In late 2003, weary of the overall failure of the US media to accurately report on the realities of the war in Iraq for the Iraqi people, Dahr Jamail went to the Middle East to report on the war himself, where he has spent more than one year in Iraq as one of only a few independent US journalists in the country. Dahr has also reported from Syria, Lebanon, Turkey and Jordan. He has also reported extensively on veterans’ resistance against US foreign policy, and is now focussing on anthropogenic climate disruption and the environment.
Dahr’s stories have been published with Truthout, Inter Press Service, Tom Dispatch, The Sunday Herald in Scotland, The Guardian, Foreign Policy in Focus, Le Monde, Le Monde Diplomatique, The Huffington Post, The Nation, The Independent, Al Jazeera, and The New York Times, among others. Dahr is currently and has been a feature writer for Truthout.org for five years, and his climate feature page there is titled ‘Climate Disruption Dispatches‘.
His writing has been translated into French, Polish, German, Dutch, Spanish, Japanese, Portuguese, Chinese, Arabic and Turkish. On radio as well as television, Dahr has reported for Democracy Now! and Al-Jazeera, and has appeared on the BBC, NPR, and numerous other stations around the globe.
Dahr’s reporting has earned him numerous awards, including the 2008 Martha Gellhorn Award for Journalism, The Lannan Foundation Writing Residency Fellowship, the James Aronson Award for Social Justice Journalism, the Joe A. Callaway Award for Civic Courage, and five Project Censored awards.

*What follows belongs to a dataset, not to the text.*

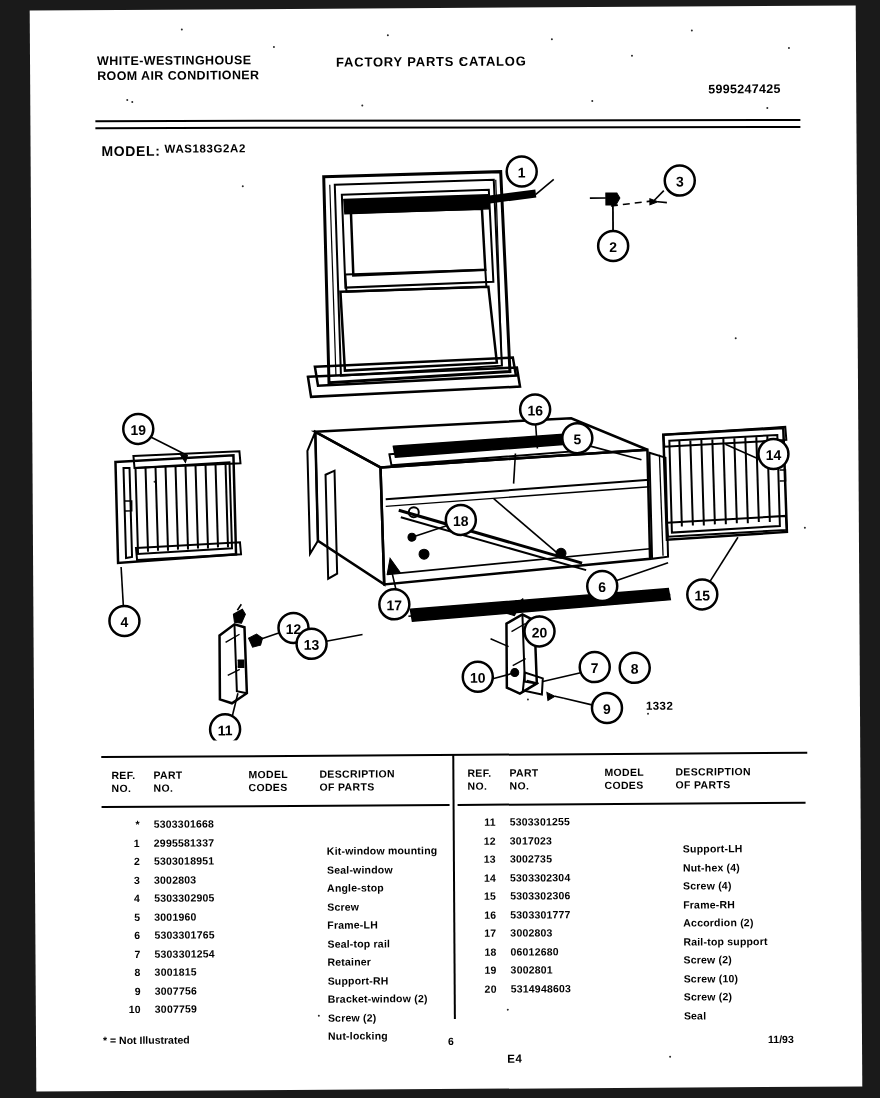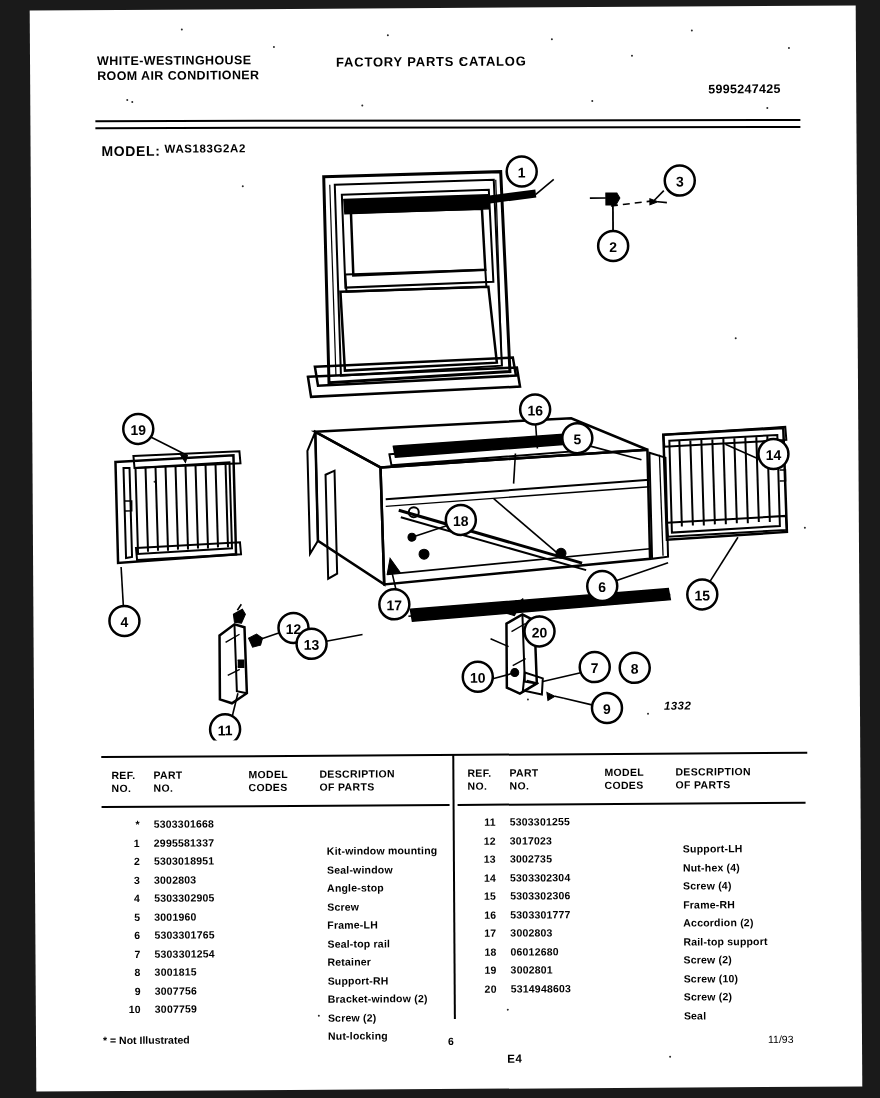"1332" #drawing-number { font-style: italic -> none; left: 629px -> 611px }
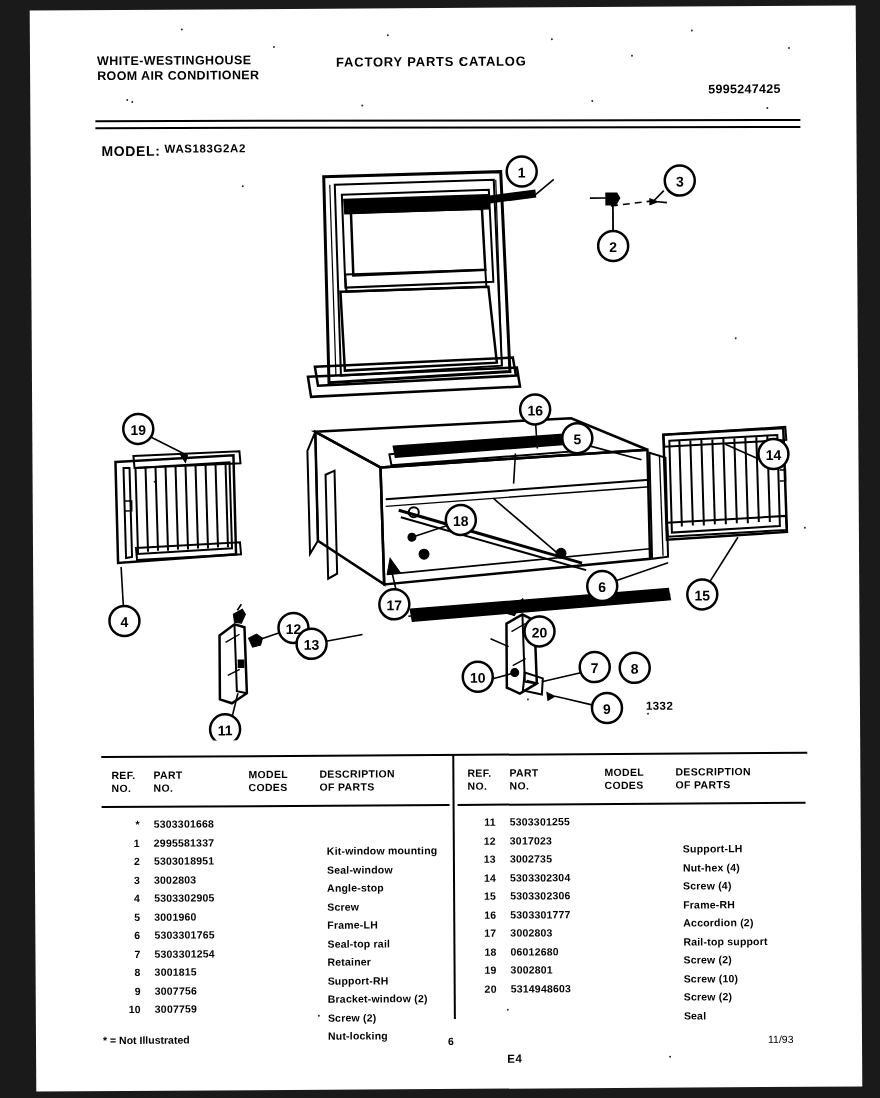"11/93" #revision-date { font-weight: normal -> bold }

Celebrating the 10th anniversary of the Izzy Award, in 2018 the Park Center for Independent Media (PCIM) at Ithaca College awarded Dahr an Izzy for his “path-breaking and in-depth reporting in 2017” exposing “environmental hazards and militarism.” The Izzy Award, presented for outstanding achievement in independent media, is named in memory of I.F. “Izzy” Stone, the dissident journalist who launched I.F. Stone’s Weekly in 1953 and challenged McCarthyism, racism, war and government deceit.
The End of Ice is one of Smithsonian Magazine’s 10 Best Science Books of 2019, and was a finalist for the PEN/E.O. Wilson Literary Science Writing Award in 2020.
Dahr’s most recent book is We Are the Middle of Forever, co-edited with Stan Rushworth. It received a rare starred review from Kirkus Reviews, and was released April 2022 by The New Press.